Department of Anesthesiology, Intensive Therapy and Acute Intoxications, Pomeranian Medical University in Szczecin, Szczecin, 70-111, Poland.
Department of Medical Rehabilitation and Clinical Physiotherapy, Pomeranian Medical University in Szczecin, Szczecin, 71-210, Poland.
Clin Interv Aging. 2021 Mar 17;16:487-495. doi: 10.2147/CIA.S302526. eCollection 2021.

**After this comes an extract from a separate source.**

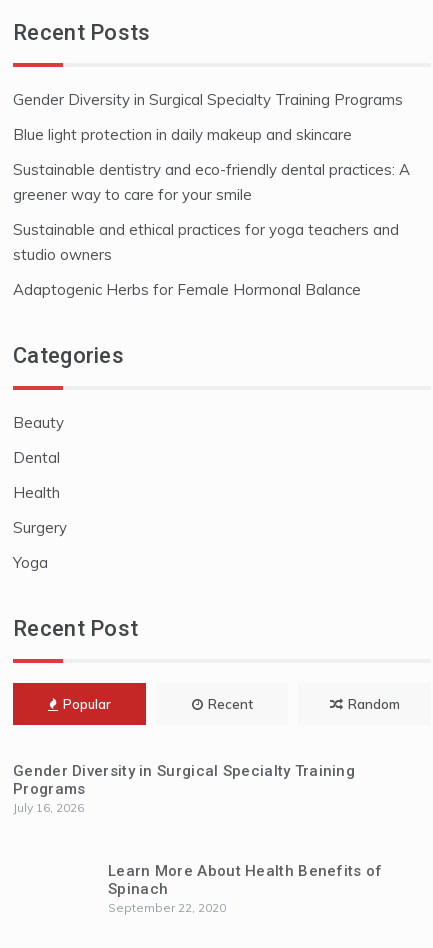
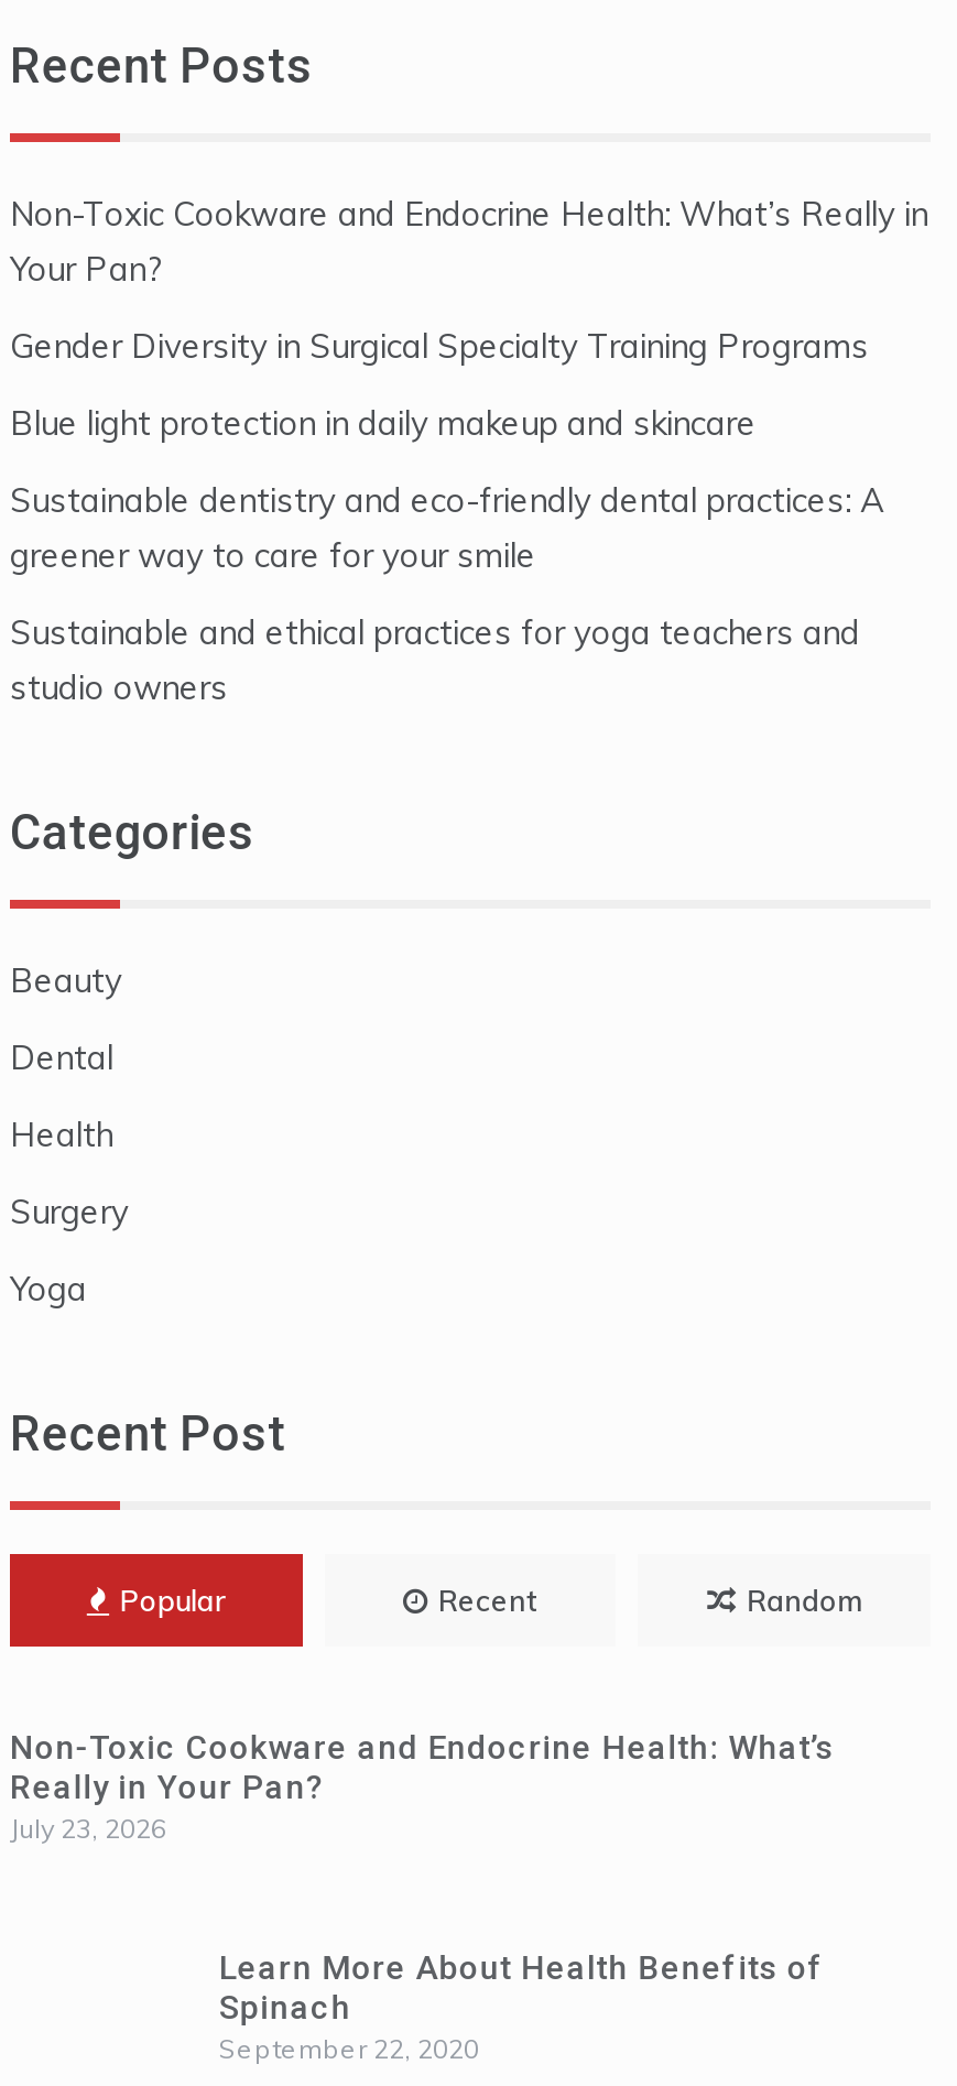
none -> [10,194,928,291] Non-Toxic Cookware and Endocrine Health: What’s Really in | Your Pan?
moved [13,90,410,264] -> [10,326,884,709]: Gender Diversity in Surgical Specialty Training Programs | Blue light protection in daily makeup and skincare | Sustainable dentistry and eco-friendly dental practices: A | greener way to care for your smile | Sustainable and ethical practices for yoga teachers and | studio owners
[13,280,361,300] Adaptogenic Herbs for Female Hormonal Balance -> none
[13,762,355,816] Gender Diversity in Surgical Specialty Training | Programs | July 16, 2026 -> [10,1729,834,1846] Non-Toxic Cookware and Endocrine Health: What’s | Really in Your Pan? | July 23, 2026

Postoperative delirium (POD) is a serious complication of cardiac surgery. It is an acute neuropsychiatric syndrome. The aim of this study was to analyze the CARDEL Index, composed of advancing age, preoperative glycated hemoglobin and the platelet-to-WBC ratio (PWR) previously described and calculated, using a different patient database, to assess its usefulness as a marker for predicting postoperative delirium after coronary artery by-pass grafting (CABG).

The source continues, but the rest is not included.